No book or appearance for appellee.
Before Rhodes, P. J., and Dithrich, Ross, Arnold and Fine, JJ.
[ 165 Pa. Super. Page 613]
In this action in assumpsit instituted by plaintiff to recover a fixed amount of liquidated damages for the alleged breach of an option to repurchase an automobile, the learned court below, before whom the case was tried without a jury, found for the plaintiff but awarded it nominal damages only.
In finding for the plaintiff, in what was admittedly an effort to keep a 'new' automobile off the 'used' car market, the decision of the court was in line with the decisions in practically every case that has been brought to our attention or that we have been able to discover. There is no Pennsylvania appellate court decision directly in point. But in a comprehensive article in 10 U. of Pitt.L.Rev. 42, 53, it is stated that 'The repurchase contracts are being upheld in nearly every case.' And in 62 Harv.L.Rev., at page 320, it is noted in a discussion of Larson Buick Co., Inc., v. Mosca, Sup., 79 N.Y.S.2d 654, a leading case on the subject -- also discussed in 10 U. of Pitt.L.Rev., supra -- that repurchase options have been upheld wherever challenged. In the Larson case the Court said, 79 N.Y.S.2d at page 655: 'An honest dealer should be encouraged by the court (1) in his efforts to transfer his allotted quota of automobiles to bona fide individual purchasers, (2) in his attempt to comply with his agency contract, which bars a dealer from selling new cars to used car dealers, and
[ 165 Pa. Super. Page 614]
(3) in rescinding a transaction conceived in fraud.'
But in restricting the plaintiff to a recovery of nominal damages only, the learned court was out of line with the most recent decisions not only in this but in other states.
The facts are not in controversy.

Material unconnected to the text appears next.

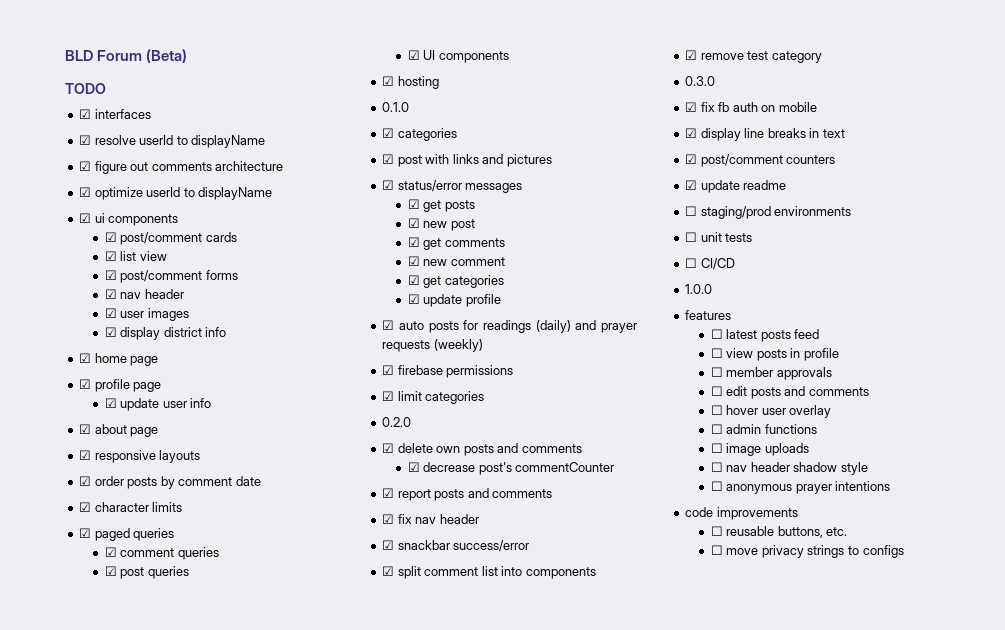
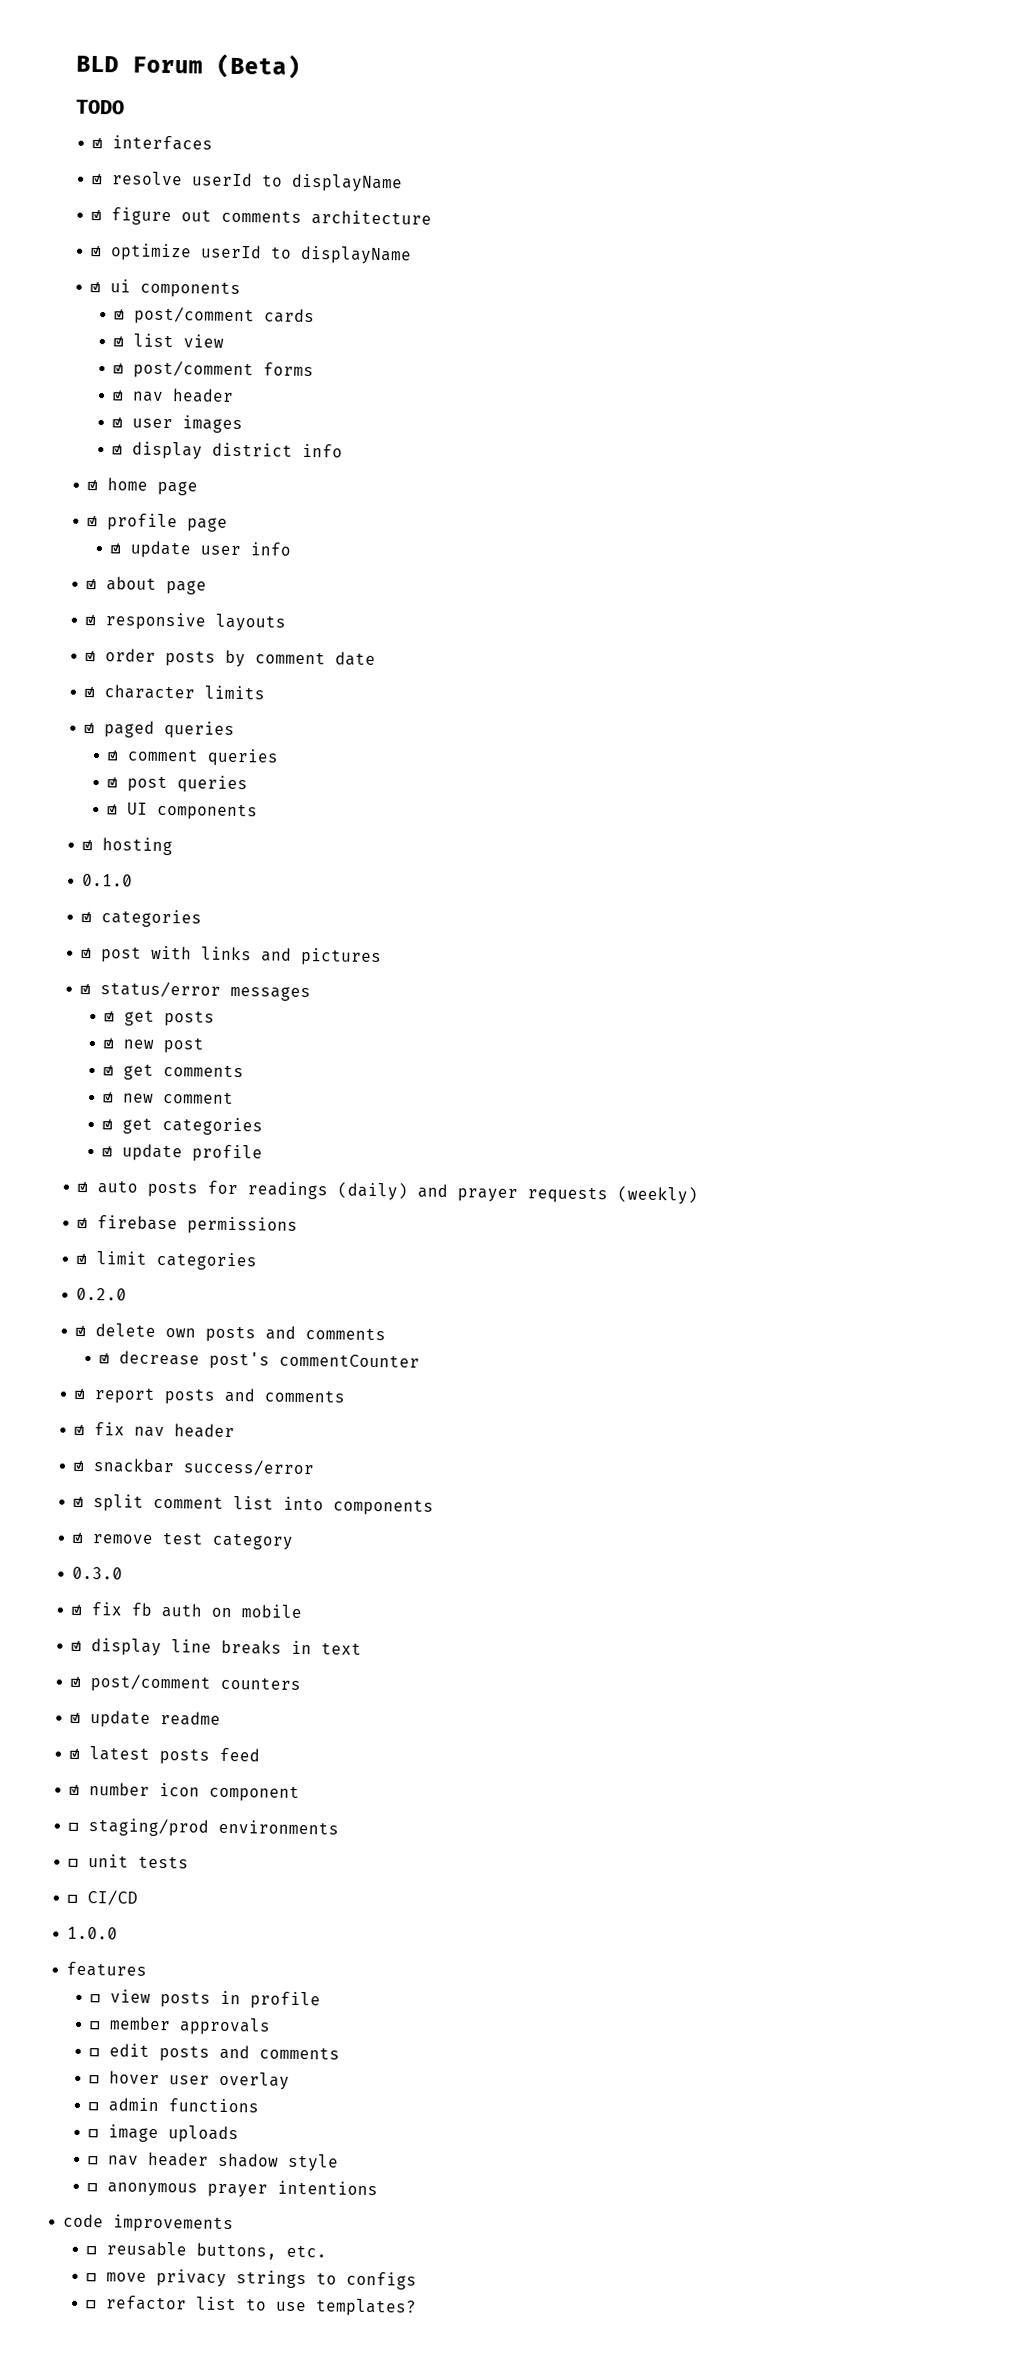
(787, 185) none -> [69,1746,261,1765] [69,1782,301,1803] // ☑ latest posts feed // ☑ number icon component
[710,329,820,342] // ☐ latest posts feed -> (148, 1969) none
(904, 551) none -> [86,2295,418,2317] // ☐ refactor list to use templates?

Defendant bought a new Ford automobile from plaintiff corporation, a regularly franchised dealer, on November 5, 1947. He executed a repurchase agreement which provided, inter alia, that he would '* * * not sell or transfer the title to the said Automobile within the period of six (6) months * * * without first offering the said Automobile to the Dealer for purchase at the price at which it was sold by said Dealer to the Purchaser, less depreciation at the rate of three percent (3%) per month * * *.' And provided further that if the purchaser should violate any of the terms of the repurchase option he would owe the dealer the sum of $300 'as liquidated damages.'
About two months after executing the repurchase agreement, the defendant, without first offering the said automobile to appellant, sold it to another dealer as a trade-in on a DeSoto sedan, for which he was credited with the sum of $1500 against the purchase price of $2044.45, which appears to have been the manufacturer's list price. Appellant's used car manager testified that, in his opinion, a car similar to the one sold to defendant would have sold for $2100 on the day defendant breached his contract. He could not testify as to the actual condition of the car sold to ...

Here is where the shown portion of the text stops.